Merlin protein found to control liver stem cells, prevent tumor development

A protein known to be involved in a rare hereditary cancer syndrome may have a role in the regulation of liver stem cells and the development of liver cancer. In the August 15 issue of Genes & Development, a Massachusetts General Hospital (MGH) research team describes finding that the protein called merlin, encoded by the NF2 (neurofibromatosis type 2) gene, controls the activity of adult stem cells that give rise to the two major types of liver cells.

“We found that mutation of the NF2 tumor suppressor gene in the mouse liver led to a dramatic overproliferation of liver stem cells — the cells that contribute to the liver’s remarkable ability to regenerate,” says Andrea McClatchey, PhD, of the MGH Center for Cancer Research, who led the study. “These mice go on to develop the two forms of liver cancer that are most common in humans, suggesting that liver stem cells may be the cells of origin of these tumors.”

The liver has a rare ability to regenerate and replace damaged or missing tissue. If one lobe is removed for transplantation, the rest of the donor’s organ will return to its previous size and the transplanted lobe will grow to match the needs of the recipient. This regeneration usually involves proliferation of the most characteristic liver cells, called hepatocytes, and of bile duct cells; but if that growth is blocked or those cells are damaged, a population of less-differentiated progenitor cells will start to expand. These liver stem cells have been identified in rodents, and potential equivalents found but not confirmed in humans.

Previous research also indicated that liver stem cells may be the source of some tumors in animals, and suggested that the tumor suppressor gene NF2 may help prevent tumor development. Originally discovered through its involvement in the rare genetic disorder neurofibromatosis type 2, the NF2 gene codes for merlin, a protein known to suppress the activity of a number of cellular receptors. One of these is the epidermal growth factor receptor (EGFR), and oversignaling by that protein is known to lead to several types of cancer. The current study was designed to investigate the role of NF2 and merlin in the fetal and adult mouse liver, including possible involvement with tumor development.
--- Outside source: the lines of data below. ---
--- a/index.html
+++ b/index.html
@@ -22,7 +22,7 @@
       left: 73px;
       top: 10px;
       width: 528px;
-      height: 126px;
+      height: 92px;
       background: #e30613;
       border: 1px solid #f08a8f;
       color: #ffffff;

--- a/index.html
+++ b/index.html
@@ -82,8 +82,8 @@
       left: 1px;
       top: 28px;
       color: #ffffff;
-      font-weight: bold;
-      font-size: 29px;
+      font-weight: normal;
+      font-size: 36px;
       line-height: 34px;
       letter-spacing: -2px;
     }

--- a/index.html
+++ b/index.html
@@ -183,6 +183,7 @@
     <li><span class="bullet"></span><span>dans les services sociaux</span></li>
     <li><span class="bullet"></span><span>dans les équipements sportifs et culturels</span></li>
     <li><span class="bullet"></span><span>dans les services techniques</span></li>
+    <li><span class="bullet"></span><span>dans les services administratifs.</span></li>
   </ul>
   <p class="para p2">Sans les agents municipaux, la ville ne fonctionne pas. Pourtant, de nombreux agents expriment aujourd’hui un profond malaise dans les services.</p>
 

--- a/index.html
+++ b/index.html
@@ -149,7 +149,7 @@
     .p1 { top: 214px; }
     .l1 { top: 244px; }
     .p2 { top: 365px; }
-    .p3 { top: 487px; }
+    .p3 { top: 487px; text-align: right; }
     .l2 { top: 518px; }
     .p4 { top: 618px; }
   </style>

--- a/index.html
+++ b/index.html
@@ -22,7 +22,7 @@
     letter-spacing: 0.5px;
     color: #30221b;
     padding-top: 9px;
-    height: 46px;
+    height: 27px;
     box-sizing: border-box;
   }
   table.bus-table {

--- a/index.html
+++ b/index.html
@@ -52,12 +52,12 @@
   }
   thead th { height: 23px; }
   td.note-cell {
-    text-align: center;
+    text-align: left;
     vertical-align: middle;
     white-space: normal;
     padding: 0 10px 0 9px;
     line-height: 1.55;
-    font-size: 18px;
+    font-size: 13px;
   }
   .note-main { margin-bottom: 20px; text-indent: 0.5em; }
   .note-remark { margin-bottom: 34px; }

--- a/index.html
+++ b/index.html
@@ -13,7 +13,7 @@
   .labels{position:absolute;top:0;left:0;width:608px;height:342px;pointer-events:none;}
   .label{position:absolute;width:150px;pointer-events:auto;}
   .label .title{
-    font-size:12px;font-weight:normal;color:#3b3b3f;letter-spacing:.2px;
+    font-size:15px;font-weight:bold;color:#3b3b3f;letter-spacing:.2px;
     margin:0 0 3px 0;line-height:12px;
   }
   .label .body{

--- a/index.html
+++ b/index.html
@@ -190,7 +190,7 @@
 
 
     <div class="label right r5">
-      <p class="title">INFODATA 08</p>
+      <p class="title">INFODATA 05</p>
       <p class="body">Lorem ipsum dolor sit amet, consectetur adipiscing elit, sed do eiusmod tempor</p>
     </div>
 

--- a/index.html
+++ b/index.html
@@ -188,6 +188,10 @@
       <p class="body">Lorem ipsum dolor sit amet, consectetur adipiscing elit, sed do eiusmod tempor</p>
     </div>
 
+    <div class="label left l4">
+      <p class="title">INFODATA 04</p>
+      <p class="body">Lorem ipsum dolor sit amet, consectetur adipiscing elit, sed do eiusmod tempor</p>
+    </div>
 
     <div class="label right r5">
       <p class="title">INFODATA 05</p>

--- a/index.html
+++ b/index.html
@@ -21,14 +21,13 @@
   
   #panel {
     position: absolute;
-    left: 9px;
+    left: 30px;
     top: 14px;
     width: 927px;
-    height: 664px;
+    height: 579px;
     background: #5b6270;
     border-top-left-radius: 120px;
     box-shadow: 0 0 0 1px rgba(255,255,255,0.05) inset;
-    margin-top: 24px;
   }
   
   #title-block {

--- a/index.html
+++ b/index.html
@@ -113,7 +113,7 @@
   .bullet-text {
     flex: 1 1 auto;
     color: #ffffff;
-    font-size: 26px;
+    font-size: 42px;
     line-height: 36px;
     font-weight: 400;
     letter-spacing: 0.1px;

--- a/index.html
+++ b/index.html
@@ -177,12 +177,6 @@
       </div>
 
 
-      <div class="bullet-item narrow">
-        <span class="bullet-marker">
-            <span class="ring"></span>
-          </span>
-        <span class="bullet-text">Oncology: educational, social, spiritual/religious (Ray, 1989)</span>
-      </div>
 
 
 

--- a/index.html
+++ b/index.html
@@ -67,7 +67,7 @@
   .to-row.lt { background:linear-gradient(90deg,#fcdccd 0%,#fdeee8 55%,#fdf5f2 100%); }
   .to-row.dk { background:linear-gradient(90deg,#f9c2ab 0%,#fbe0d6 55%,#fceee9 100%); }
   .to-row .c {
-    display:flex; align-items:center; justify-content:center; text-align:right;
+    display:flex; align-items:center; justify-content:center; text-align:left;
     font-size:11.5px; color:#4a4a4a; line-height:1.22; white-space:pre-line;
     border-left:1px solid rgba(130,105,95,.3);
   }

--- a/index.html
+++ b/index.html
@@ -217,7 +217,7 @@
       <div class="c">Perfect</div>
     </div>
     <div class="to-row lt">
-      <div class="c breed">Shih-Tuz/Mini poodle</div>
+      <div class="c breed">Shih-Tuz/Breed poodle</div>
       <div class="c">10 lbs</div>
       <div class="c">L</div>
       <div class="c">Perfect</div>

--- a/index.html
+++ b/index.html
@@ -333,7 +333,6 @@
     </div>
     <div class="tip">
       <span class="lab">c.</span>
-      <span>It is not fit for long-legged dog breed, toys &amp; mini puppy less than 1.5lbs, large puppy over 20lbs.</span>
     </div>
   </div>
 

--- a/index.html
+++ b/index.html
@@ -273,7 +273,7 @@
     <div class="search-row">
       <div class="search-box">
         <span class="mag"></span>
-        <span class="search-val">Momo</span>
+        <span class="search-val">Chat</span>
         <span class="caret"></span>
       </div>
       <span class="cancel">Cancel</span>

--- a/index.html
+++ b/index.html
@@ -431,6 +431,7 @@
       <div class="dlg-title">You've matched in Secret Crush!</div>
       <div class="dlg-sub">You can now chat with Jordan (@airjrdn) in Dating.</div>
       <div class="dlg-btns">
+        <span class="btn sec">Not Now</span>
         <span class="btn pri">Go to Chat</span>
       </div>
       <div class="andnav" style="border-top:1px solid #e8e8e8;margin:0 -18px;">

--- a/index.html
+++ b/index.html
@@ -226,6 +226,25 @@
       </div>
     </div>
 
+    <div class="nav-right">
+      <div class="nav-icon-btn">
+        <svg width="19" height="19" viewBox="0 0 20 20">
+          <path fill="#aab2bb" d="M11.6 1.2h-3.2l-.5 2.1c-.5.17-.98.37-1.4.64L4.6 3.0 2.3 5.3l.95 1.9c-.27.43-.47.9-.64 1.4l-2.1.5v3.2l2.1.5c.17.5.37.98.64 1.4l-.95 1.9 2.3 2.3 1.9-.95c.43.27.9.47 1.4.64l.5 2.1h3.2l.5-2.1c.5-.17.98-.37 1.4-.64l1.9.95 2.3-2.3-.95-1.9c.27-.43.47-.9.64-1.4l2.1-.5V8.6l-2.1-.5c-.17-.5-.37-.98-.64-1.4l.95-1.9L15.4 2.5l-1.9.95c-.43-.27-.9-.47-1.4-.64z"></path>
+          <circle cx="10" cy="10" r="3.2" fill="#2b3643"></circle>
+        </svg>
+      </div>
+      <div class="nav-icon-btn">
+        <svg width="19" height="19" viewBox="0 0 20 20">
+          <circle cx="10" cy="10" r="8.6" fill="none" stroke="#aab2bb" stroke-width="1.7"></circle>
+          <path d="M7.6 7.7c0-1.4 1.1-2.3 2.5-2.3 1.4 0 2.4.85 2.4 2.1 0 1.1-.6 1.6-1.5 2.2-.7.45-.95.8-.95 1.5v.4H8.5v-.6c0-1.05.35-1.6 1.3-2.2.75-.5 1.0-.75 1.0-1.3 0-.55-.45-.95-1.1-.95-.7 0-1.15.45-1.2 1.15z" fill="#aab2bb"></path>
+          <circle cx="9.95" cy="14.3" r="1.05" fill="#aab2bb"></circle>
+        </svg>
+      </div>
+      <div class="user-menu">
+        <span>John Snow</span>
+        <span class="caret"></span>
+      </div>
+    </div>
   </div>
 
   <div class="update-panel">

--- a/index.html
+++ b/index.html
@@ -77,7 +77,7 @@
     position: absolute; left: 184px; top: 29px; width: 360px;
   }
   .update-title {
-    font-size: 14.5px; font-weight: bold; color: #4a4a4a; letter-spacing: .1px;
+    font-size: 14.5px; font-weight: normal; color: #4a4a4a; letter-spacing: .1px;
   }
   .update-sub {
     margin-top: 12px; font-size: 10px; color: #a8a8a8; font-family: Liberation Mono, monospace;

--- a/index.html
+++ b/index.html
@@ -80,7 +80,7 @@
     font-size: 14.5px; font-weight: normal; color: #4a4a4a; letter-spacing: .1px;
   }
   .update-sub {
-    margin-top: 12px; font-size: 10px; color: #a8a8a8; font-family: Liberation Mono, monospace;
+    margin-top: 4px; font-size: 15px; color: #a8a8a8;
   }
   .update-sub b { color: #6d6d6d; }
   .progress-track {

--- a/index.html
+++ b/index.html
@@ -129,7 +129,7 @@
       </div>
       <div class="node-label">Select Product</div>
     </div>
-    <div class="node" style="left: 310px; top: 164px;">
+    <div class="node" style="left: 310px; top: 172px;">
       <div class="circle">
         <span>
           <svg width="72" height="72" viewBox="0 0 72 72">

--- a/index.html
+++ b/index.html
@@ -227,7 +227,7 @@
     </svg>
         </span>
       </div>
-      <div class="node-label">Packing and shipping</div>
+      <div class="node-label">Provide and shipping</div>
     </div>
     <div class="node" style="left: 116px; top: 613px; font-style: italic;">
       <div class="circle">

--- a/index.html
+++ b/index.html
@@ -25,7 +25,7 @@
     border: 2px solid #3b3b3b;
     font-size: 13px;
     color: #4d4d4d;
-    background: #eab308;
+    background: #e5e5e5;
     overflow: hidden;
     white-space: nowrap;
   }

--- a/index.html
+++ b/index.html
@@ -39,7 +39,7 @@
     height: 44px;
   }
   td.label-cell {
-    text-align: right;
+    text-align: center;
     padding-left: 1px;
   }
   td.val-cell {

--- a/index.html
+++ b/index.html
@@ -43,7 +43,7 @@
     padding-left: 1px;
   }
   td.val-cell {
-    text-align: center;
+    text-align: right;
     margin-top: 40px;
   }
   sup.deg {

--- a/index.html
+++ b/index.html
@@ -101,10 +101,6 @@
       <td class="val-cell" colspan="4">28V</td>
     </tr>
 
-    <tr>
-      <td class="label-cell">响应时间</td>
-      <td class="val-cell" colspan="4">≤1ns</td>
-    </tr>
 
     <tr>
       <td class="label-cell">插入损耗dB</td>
The researchers found that infant mice lacking functioning NF2 in their livers developed dramatic overgrowth of liver stem cells, to the point of crowding out hepatocytes. Mice that did not die from a lack of functioning liver cells soon developed the two major types of liver cancer, and the fact that stem cell overgrowth preceded tumor development strongly suggested that the undifferentiated progenitors were the source of the tumors. Blocking the expression of NF2 in the livers of adult mice had minimal effect on the animals unless a portion of the liver was surgically removed, setting off the regeneration process and leading to the same stem cell overproliferation and tumor development.

McClatchey explains that the study’s findings provide new information about liver stem cells and how their proliferation is controlled; identifies a new animal model for liver cancer, the lack of which has seriously impeded understanding the disease; and suggests that liver tumors may originate from liver stem cells and that excess EGFR signaling leads to liver tumor development. “These results are consistent with our previous studies showing that merlin helps to regulate EGFR activity at the cell membrance,” she says. “We also showed that merlin’s role in cell-to-cell communication is essential for cells to stop growing when they fill the appropriate space. Since liver progenitors need to be poised to regenerate in case of injury, they may be particularly sensitive to the loss of merlin’s regulatory function.” McClatchey is an associate professor of Pathology at Harvard Medical School.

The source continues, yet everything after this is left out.